What you are asked to do: From the listing that follows, output everything exactly except the pictures.
*** Supplied records Section Begins ***
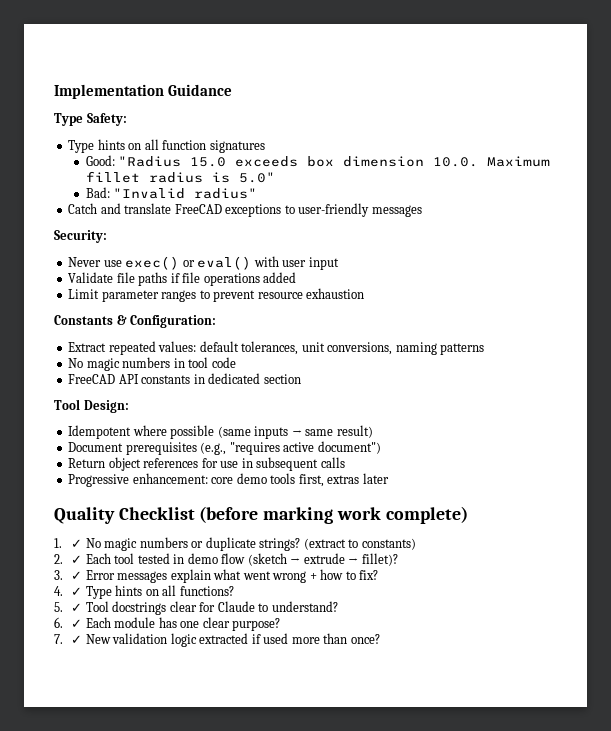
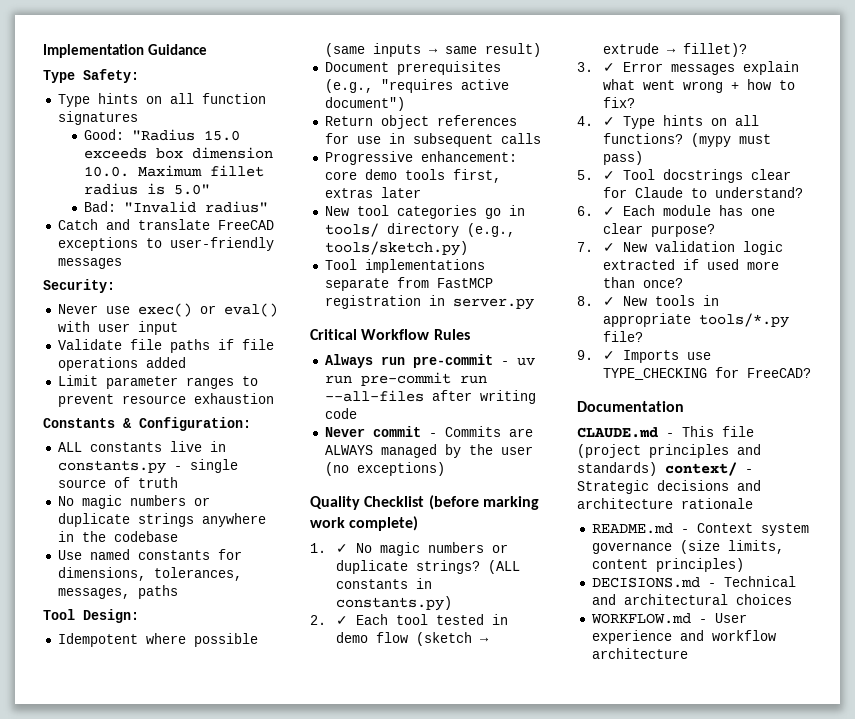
- Extract repeated values: default tolerances, unit conversions, naming patterns
- No magic numbers in tool code
- FreeCAD API constants in dedicated section
+ ALL constants live in constants.py - single source of truth
+ No magic numbers or duplicate strings anywhere in the codebase
+ Use named constants for dimensions, tolerances, messages, paths
+ New tool categories go in tools/ directory (e.g., tools/sketch.py)
+ Tool implementations separate from FastMCP registration in server.py
+ Critical Workflow Rules
+ Always run pre-commit - uv run pre-commit run --all-files after writing code
+ Never commit - Commits are ALWAYS managed by the user (no exceptions)
- (extract to constants)
+ (ALL constants in constants.py)
+ (mypy must pass)
+ 8. ✓ New tools in appropriate tools/*.py file?
+ 9. ✓ Imports use TYPE_CHECKING for FreeCAD?
+ Documentation
+ CLAUDE.md - This file (project principles and standards) context/ - Strategic decisions and architecture rationale
+ README.md - Context system governance (size limits, content principles)
+ DECISIONS.md - Technical and architectural choices
+ WORKFLOW.md - User experience and workflow architecture

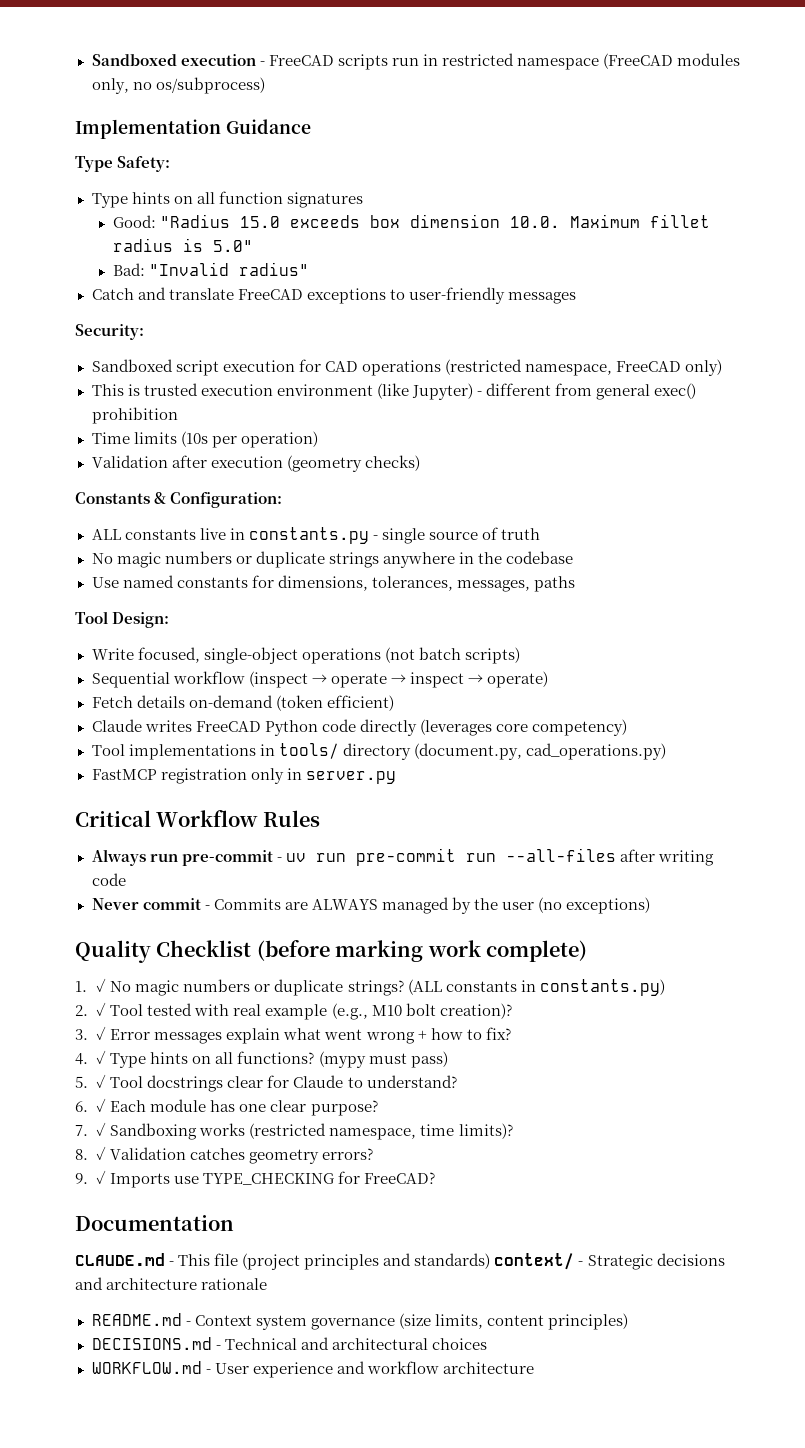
+ Sandboxed execution - FreeCAD scripts run in restricted namespace (FreeCAD modules only, no os/subprocess)
- Never use exec() or eval() with user input
- Validate file paths if file operations added
- Limit parameter ranges to prevent resource exhaustion
+ Sandboxed script execution for CAD operations (restricted namespace, FreeCAD only)
+ This is trusted execution environment (like Jupyter) - different from general exec() prohibition
+ Time limits (10s per operation)
+ Validation after execution (geometry checks)
- Idempotent where possible (same inputs → same result)
- Document prerequisites (e.g., "requires active document")
- Return object references for use in subsequent calls
- Progressive enhancement: core demo tools first, extras later
- New tool categories go in tools/ directory (e.g., tools/sketch.py)
- Tool implementations separate from FastMCP registration in server.py
+ Write focused, single-object operations (not batch scripts)
+ Sequential workflow (inspect → operate → inspect → operate)
+ Fetch details on-demand (token efficient)
+ Claude writes FreeCAD Python code directly (leverages core competency)
+ Tool implementations in tools/ directory (document.py, cad_operations.py)
+ FastMCP registration only in server.py
- 2. ✓ Each tool tested in demo flow (sketch → extrude → fillet)?
+ 2. ✓ Tool tested with real example (e.g., M10 bolt creation)?
- 7. ✓ New validation logic extracted if used more than once?
- 8. ✓ New tools in appropriate tools/*.py file?
+ 7. ✓ Sandboxing works (restricted namespace, time limits)?
+ 8. ✓ Validation catches geometry errors?

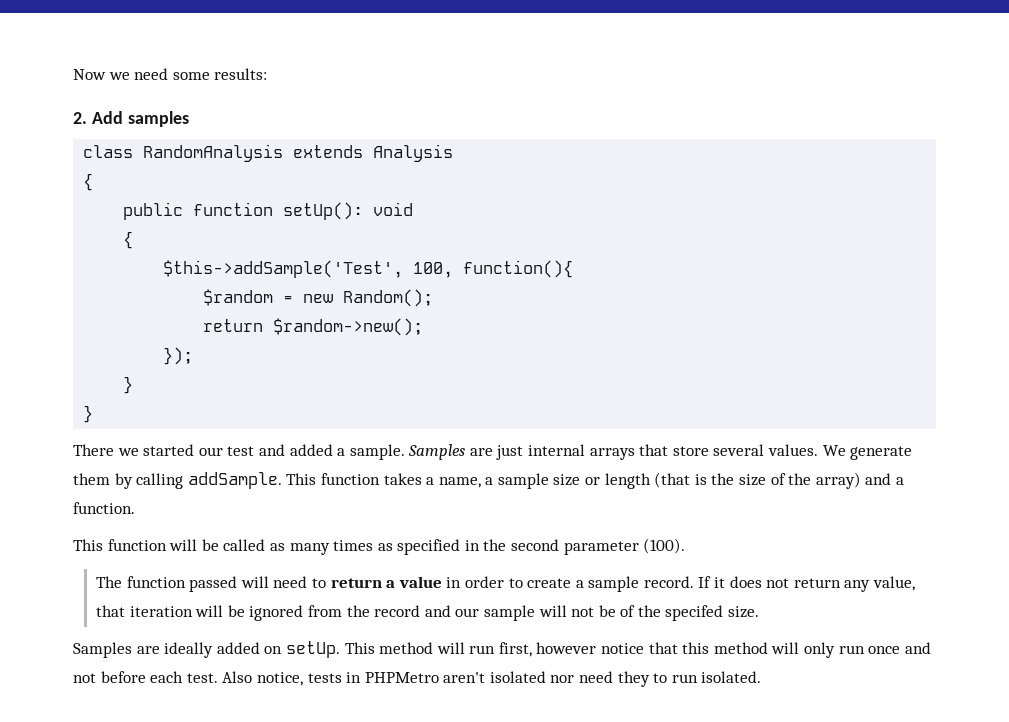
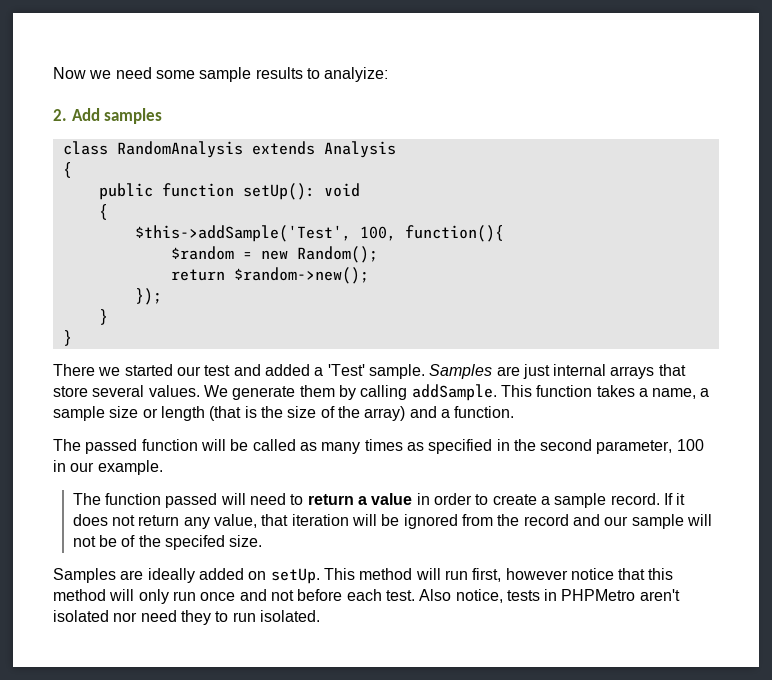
- Now we need some results:
+ Now we need some sample results to analyize:
- There we started our test and added a sample.
+ There we started our test and added a 'Test' sample.
- This function will be called as many times as specified in the second parameter (100).
+ The passed function will be called as many times as specified in the second parameter, 100 in our example.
*** Supplied records Section Ends ***
Result below:
- Extract repeated values: default tolerances, unit conversions, naming patterns
- No magic numbers in tool code
- FreeCAD API constants in dedicated section
+ ALL constants live in constants.py - single source of truth
+ No magic numbers or duplicate strings anywhere in the codebase
+ Use named constants for dimensions, tolerances, messages, paths
+ New tool categories go in tools/ directory (e.g., tools/sketch.py)
+ Tool implementations separate from FastMCP registration in server.py
+ Critical Workflow Rules
+ Always run pre-commit - uv run pre-commit run --all-files after writing code
+ Never commit - Commits are ALWAYS managed by the user (no exceptions)
- (extract to constants)
+ (ALL constants in constants.py)
+ (mypy must pass)
+ 8. ✓ New tools in appropriate tools/*.py file?
+ 9. ✓ Imports use TYPE_CHECKING for FreeCAD?
+ Documentation
+ CLAUDE.md - This file (project principles and standards) context/ - Strategic decisions and architecture rationale
+ README.md - Context system governance (size limits, content principles)
+ DECISIONS.md - Technical and architectural choices
+ WORKFLOW.md - User experience and workflow architecture

+ Sandboxed execution - FreeCAD scripts run in restricted namespace (FreeCAD modules only, no os/subprocess)
- Never use exec() or eval() with user input
- Validate file paths if file operations added
- Limit parameter ranges to prevent resource exhaustion
+ Sandboxed script execution for CAD operations (restricted namespace, FreeCAD only)
+ This is trusted execution environment (like Jupyter) - different from general exec() prohibition
+ Time limits (10s per operation)
+ Validation after execution (geometry checks)
- Idempotent where possible (same inputs → same result)
- Document prerequisites (e.g., "requires active document")
- Return object references for use in subsequent calls
- Progressive enhancement: core demo tools first, extras later
- New tool categories go in tools/ directory (e.g., tools/sketch.py)
- Tool implementations separate from FastMCP registration in server.py
+ Write focused, single-object operations (not batch scripts)
+ Sequential workflow (inspect → operate → inspect → operate)
+ Fetch details on-demand (token efficient)
+ Claude writes FreeCAD Python code directly (leverages core competency)
+ Tool implementations in tools/ directory (document.py, cad_operations.py)
+ FastMCP registration only in server.py
- 2. ✓ Each tool tested in demo flow (sketch → extrude → fillet)?
+ 2. ✓ Tool tested with real example (e.g., M10 bolt creation)?
- 7. ✓ New validation logic extracted if used more than once?
- 8. ✓ New tools in appropriate tools/*.py file?
+ 7. ✓ Sandboxing works (restricted namespace, time limits)?
+ 8. ✓ Validation catches geometry errors?

- Now we need some results:
+ Now we need some sample results to analyize:
- There we started our test and added a sample.
+ There we started our test and added a 'Test' sample.
- This function will be called as many times as specified in the second parameter (100).
+ The passed function will be called as many times as specified in the second parameter, 100 in our example.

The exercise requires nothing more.